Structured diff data
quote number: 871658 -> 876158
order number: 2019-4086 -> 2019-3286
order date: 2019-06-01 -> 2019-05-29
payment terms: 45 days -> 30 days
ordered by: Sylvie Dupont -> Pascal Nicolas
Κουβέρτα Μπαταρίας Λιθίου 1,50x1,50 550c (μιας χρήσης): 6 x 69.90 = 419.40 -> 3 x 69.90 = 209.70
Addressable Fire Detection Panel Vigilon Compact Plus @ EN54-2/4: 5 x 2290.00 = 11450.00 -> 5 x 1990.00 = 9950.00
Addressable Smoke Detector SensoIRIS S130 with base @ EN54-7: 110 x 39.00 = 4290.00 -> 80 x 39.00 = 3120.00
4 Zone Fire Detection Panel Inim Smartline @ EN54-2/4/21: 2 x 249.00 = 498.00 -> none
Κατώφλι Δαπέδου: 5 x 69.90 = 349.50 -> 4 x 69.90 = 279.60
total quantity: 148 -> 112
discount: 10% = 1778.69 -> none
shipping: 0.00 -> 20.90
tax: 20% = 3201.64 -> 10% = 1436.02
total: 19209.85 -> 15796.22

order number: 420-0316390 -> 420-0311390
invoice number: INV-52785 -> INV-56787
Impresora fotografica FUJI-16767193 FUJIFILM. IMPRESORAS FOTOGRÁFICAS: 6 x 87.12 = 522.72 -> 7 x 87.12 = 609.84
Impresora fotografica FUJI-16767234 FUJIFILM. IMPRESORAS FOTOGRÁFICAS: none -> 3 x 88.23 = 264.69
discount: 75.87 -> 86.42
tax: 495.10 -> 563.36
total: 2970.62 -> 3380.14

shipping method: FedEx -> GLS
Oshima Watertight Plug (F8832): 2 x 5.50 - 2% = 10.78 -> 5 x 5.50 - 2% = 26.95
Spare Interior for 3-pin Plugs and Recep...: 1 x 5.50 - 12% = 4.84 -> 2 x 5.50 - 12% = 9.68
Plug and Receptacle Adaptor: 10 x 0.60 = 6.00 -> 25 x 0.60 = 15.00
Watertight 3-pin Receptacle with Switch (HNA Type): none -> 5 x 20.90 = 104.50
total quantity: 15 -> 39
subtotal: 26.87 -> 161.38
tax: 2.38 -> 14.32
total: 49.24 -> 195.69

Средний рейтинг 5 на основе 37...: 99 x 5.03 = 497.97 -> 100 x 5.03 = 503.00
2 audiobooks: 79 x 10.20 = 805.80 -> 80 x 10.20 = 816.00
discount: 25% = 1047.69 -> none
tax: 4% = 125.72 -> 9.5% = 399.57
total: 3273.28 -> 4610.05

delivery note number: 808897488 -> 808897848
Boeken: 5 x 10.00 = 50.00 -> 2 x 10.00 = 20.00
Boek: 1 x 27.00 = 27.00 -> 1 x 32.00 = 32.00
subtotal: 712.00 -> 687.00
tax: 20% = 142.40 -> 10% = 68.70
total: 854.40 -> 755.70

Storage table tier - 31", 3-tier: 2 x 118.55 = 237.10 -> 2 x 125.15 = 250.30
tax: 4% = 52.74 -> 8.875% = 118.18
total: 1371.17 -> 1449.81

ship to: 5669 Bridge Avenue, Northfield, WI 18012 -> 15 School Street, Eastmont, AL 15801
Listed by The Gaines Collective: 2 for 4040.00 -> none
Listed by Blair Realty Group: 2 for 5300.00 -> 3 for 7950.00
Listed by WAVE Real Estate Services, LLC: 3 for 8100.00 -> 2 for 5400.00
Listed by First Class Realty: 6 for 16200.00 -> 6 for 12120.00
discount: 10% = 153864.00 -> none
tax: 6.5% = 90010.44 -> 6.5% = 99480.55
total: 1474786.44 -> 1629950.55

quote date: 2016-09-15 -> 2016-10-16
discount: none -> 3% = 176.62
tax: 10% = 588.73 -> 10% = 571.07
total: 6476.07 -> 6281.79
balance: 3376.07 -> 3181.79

The task
Repeat the data precisely, line by line.

Answer box
quote number: 871658 -> 876158
order number: 2019-4086 -> 2019-3286
order date: 2019-06-01 -> 2019-05-29
payment terms: 45 days -> 30 days
ordered by: Sylvie Dupont -> Pascal Nicolas
Κουβέρτα Μπαταρίας Λιθίου 1,50x1,50 550c (μιας χρήσης): 6 x 69.90 = 419.40 -> 3 x 69.90 = 209.70
Addressable Fire Detection Panel Vigilon Compact Plus @ EN54-2/4: 5 x 2290.00 = 11450.00 -> 5 x 1990.00 = 9950.00
Addressable Smoke Detector SensoIRIS S130 with base @ EN54-7: 110 x 39.00 = 4290.00 -> 80 x 39.00 = 3120.00
4 Zone Fire Detection Panel Inim Smartline @ EN54-2/4/21: 2 x 249.00 = 498.00 -> none
Κατώφλι Δαπέδου: 5 x 69.90 = 349.50 -> 4 x 69.90 = 279.60
total quantity: 148 -> 112
discount: 10% = 1778.69 -> none
shipping: 0.00 -> 20.90
tax: 20% = 3201.64 -> 10% = 1436.02
total: 19209.85 -> 15796.22

order number: 420-0316390 -> 420-0311390
invoice number: INV-52785 -> INV-56787
Impresora fotografica FUJI-16767193 FUJIFILM. IMPRESORAS FOTOGRÁFICAS: 6 x 87.12 = 522.72 -> 7 x 87.12 = 609.84
Impresora fotografica FUJI-16767234 FUJIFILM. IMPRESORAS FOTOGRÁFICAS: none -> 3 x 88.23 = 264.69
discount: 75.87 -> 86.42
tax: 495.10 -> 563.36
total: 2970.62 -> 3380.14

shipping method: FedEx -> GLS
Oshima Watertight Plug (F8832): 2 x 5.50 - 2% = 10.78 -> 5 x 5.50 - 2% = 26.95
Spare Interior for 3-pin Plugs and Recep...: 1 x 5.50 - 12% = 4.84 -> 2 x 5.50 - 12% = 9.68
Plug and Receptacle Adaptor: 10 x 0.60 = 6.00 -> 25 x 0.60 = 15.00
Watertight 3-pin Receptacle with Switch (HNA Type): none -> 5 x 20.90 = 104.50
total quantity: 15 -> 39
subtotal: 26.87 -> 161.38
tax: 2.38 -> 14.32
total: 49.24 -> 195.69

Средний рейтинг 5 на основе 37...: 99 x 5.03 = 497.97 -> 100 x 5.03 = 503.00
2 audiobooks: 79 x 10.20 = 805.80 -> 80 x 10.20 = 816.00
discount: 25% = 1047.69 -> none
tax: 4% = 125.72 -> 9.5% = 399.57
total: 3273.28 -> 4610.05

delivery note number: 808897488 -> 808897848
Boeken: 5 x 10.00 = 50.00 -> 2 x 10.00 = 20.00
Boek: 1 x 27.00 = 27.00 -> 1 x 32.00 = 32.00
subtotal: 712.00 -> 687.00
tax: 20% = 142.40 -> 10% = 68.70
total: 854.40 -> 755.70

Storage table tier - 31", 3-tier: 2 x 118.55 = 237.10 -> 2 x 125.15 = 250.30
tax: 4% = 52.74 -> 8.875% = 118.18
total: 1371.17 -> 1449.81

ship to: 5669 Bridge Avenue, Northfield, WI 18012 -> 15 School Street, Eastmont, AL 15801
Listed by The Gaines Collective: 2 for 4040.00 -> none
Listed by Blair Realty Group: 2 for 5300.00 -> 3 for 7950.00
Listed by WAVE Real Estate Services, LLC: 3 for 8100.00 -> 2 for 5400.00
Listed by First Class Realty: 6 for 16200.00 -> 6 for 12120.00
discount: 10% = 153864.00 -> none
tax: 6.5% = 90010.44 -> 6.5% = 99480.55
total: 1474786.44 -> 1629950.55

quote date: 2016-09-15 -> 2016-10-16
discount: none -> 3% = 176.62
tax: 10% = 588.73 -> 10% = 571.07
total: 6476.07 -> 6281.79
balance: 3376.07 -> 3181.79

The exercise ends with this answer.